Mais la capitulation de la science qui en résultera ne sera pas seulement limitée à la question des réseaux numériques et des agents qui s’y expriment. Nous reviendrons sur ce sujet très important. Pour désigner l’enchevêtrement des pouvoirs actuels, de plus en plus d’observateurs du monde contemporain emploient le terme de Système. Confrontés au besoin de définir ce qu’ils entendent par “le Système”, ils multiplient des analyses soit partielles, soit subjectives, qui ne permettent pas de construire ce que l’on pourrait nommer une Systémique d’ensemble.

Ceci bien évidemment parce que les “maîtres” du Système – il en existe certainement, fussent-ils eux-mêmes mal organisés et ne percevant pas toujours toute l’étendue de leurs pouvoirs – refusent de fournir les données nécessaires à la compréhension du Système. Par différents moyens, ils découragent toute étude un peu scientifique et générale du phénomène.

Étudier la science culinaire ou la paléontologie, dit-on aux jeunes gens. Mais ne cherchez pas à vous inscrire aux cours universitaires de chercheurs en systémique du Système, il n’y en a pas. Dans ces conditions il ne faut pas s’étonner s’il n’existe pas de sciences de l’anti-système… comme au contraire il existe par exemple des sciences de la lutte contre les maladies contagieuses.

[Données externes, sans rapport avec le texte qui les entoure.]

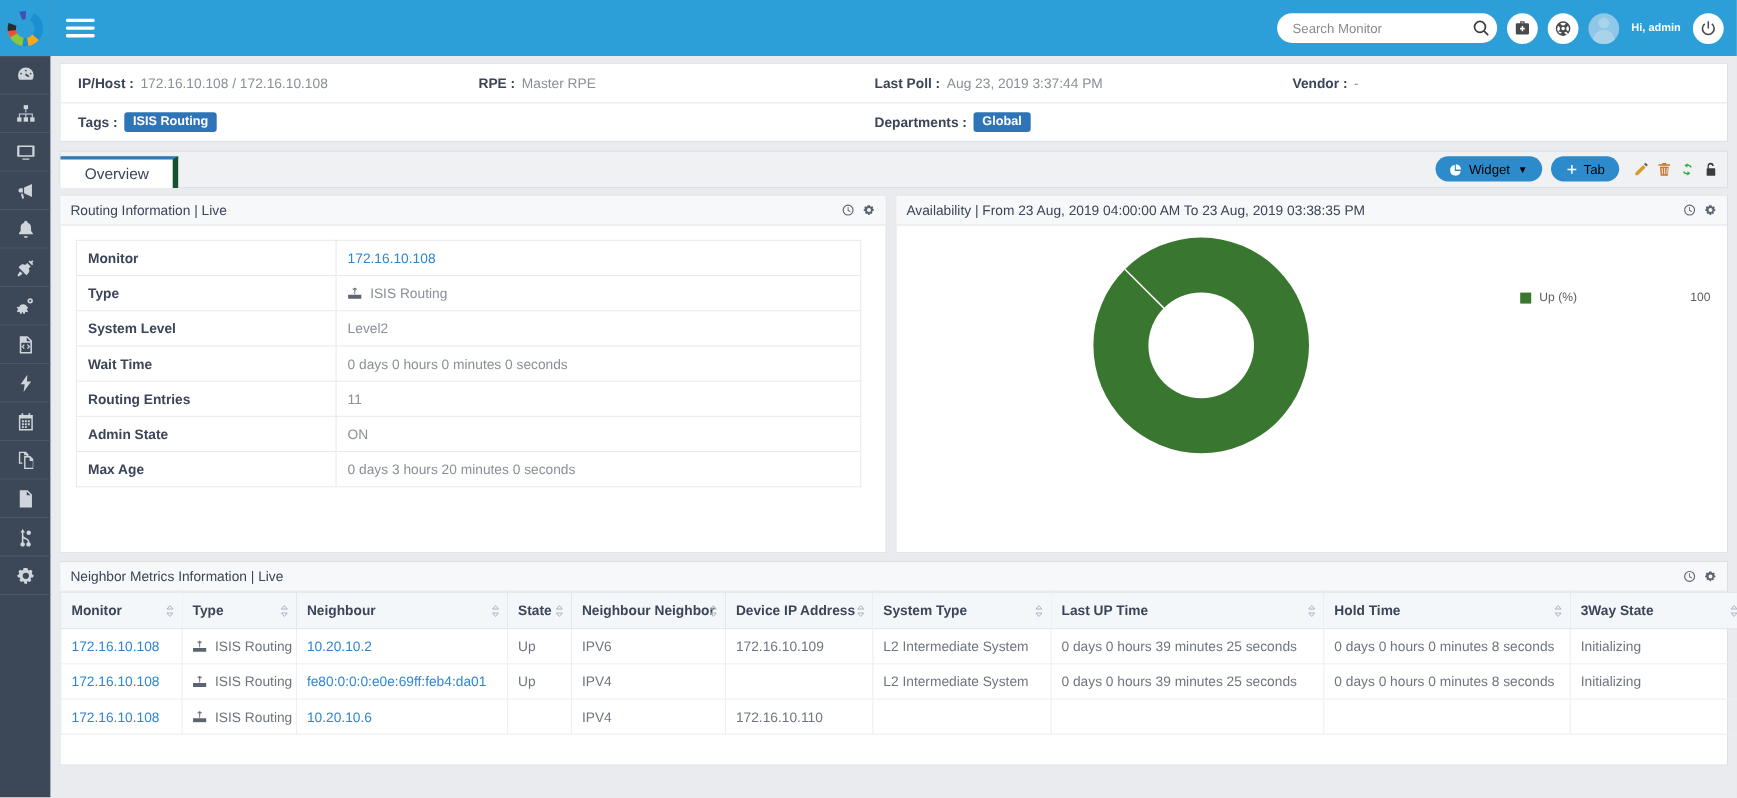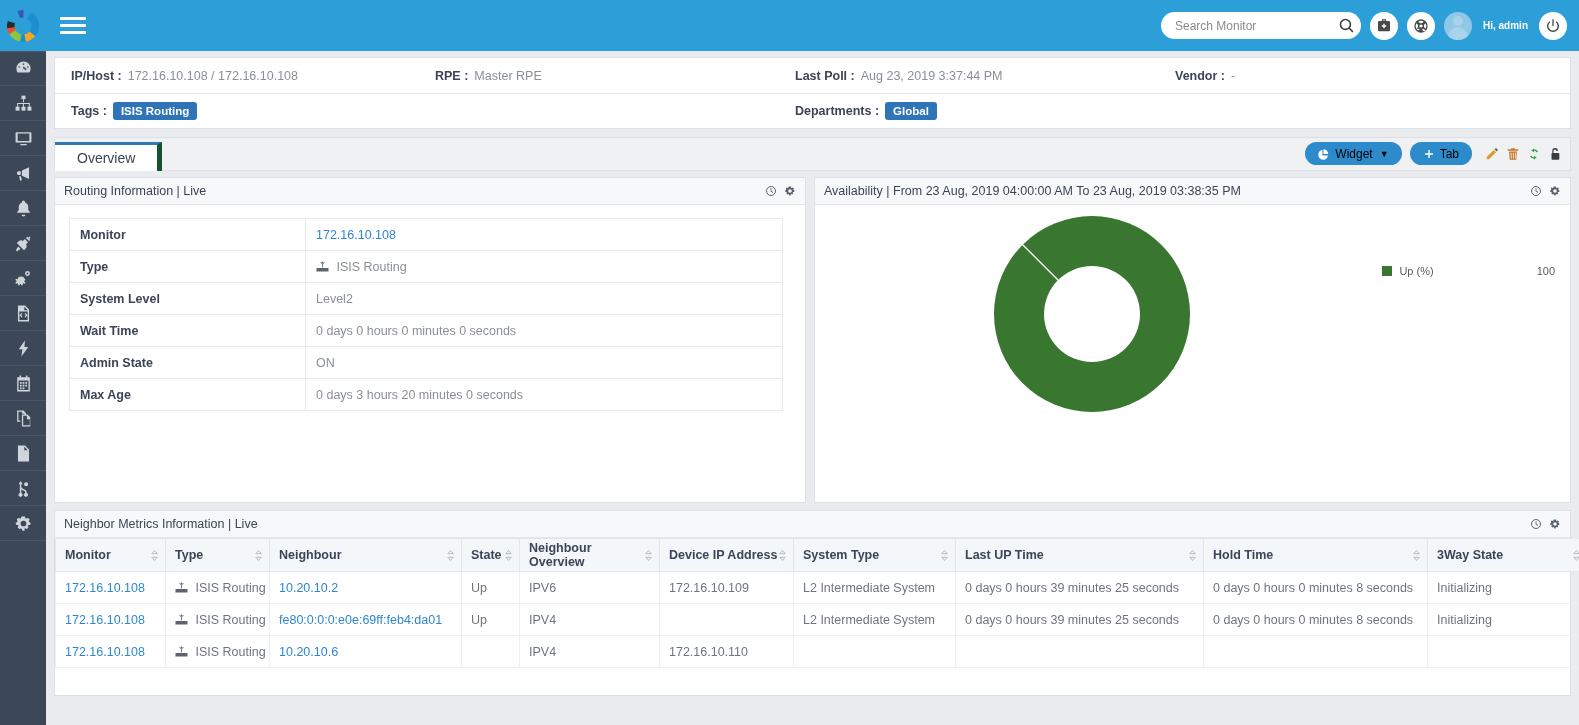--- a/index.html
+++ b/index.html
@@ -395,20 +395,24 @@
               </tr>
               <tr>
                 <td class="k">System Level</td>
                 <td class="v">Level2</td>
               </tr>
               <tr>
                 <td class="k">Wait Time</td>
                 <td class="v">0 days 0 hours 0 minutes 0 seconds</td>
               </tr>
               <tr>
+                <td class="k">Routing Entries</td>
+                <td class="v">11</td>
+              </tr>
+              <tr>
                 <td class="k">Admin State</td>
                 <td class="v">ON</td>
               </tr>
               <tr>
                 <td class="k">Max Age</td>
                 <td class="v">0 days 3 hours 20 minutes 0 seconds</td>
               </tr>
             </tbody>
           </table>
         </div>
@@ -488,21 +492,21 @@
                   <path fill="none" stroke="#aab3c0" d="M5 1.5L8 5H2zM5 12.5L8 9H2z"></path>
                 </svg>
             </th>
             <th>
               <span>State</span>
               <svg class="sorter" viewBox="0 0 10 14">
                   <path fill="none" stroke="#aab3c0" d="M5 1.5L8 5H2zM5 12.5L8 9H2z"></path>
                 </svg>
             </th>
             <th>
-              <span>Neighbour Overview</span>
+              <span>Neighbour Neighbor</span>
               <svg class="sorter" viewBox="0 0 10 14">
                   <path fill="none" stroke="#aab3c0" d="M5 1.5L8 5H2zM5 12.5L8 9H2z"></path>
                 </svg>
             </th>
             <th>
               <span>Device IP Address</span>
               <svg class="sorter" viewBox="0 0 10 14">
                   <path fill="none" stroke="#aab3c0" d="M5 1.5L8 5H2zM5 12.5L8 9H2z"></path>
                 </svg>
             </th>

Constater ce qui précède devrait inciter les scientifiques et les épistémologues à s’interroger sur les limites de ce que l’on appelle aujourd’hui la science, héritée tant des Newton et Darwin que de la physique quantique.

On pourrait penser que les capacités d’analyse dont dispose le cerveau des humains d’aujourd’hui sont aussi limitées, quand il s’agit d’étudier le Système dont nous parlons, que celles dont il dispose pour étudier le cosmos. Il s’agit de vastes ensembles, englobant et noyant les individus, qui pour cette raison n’ont pas le recul suffisant permettant de les décrire.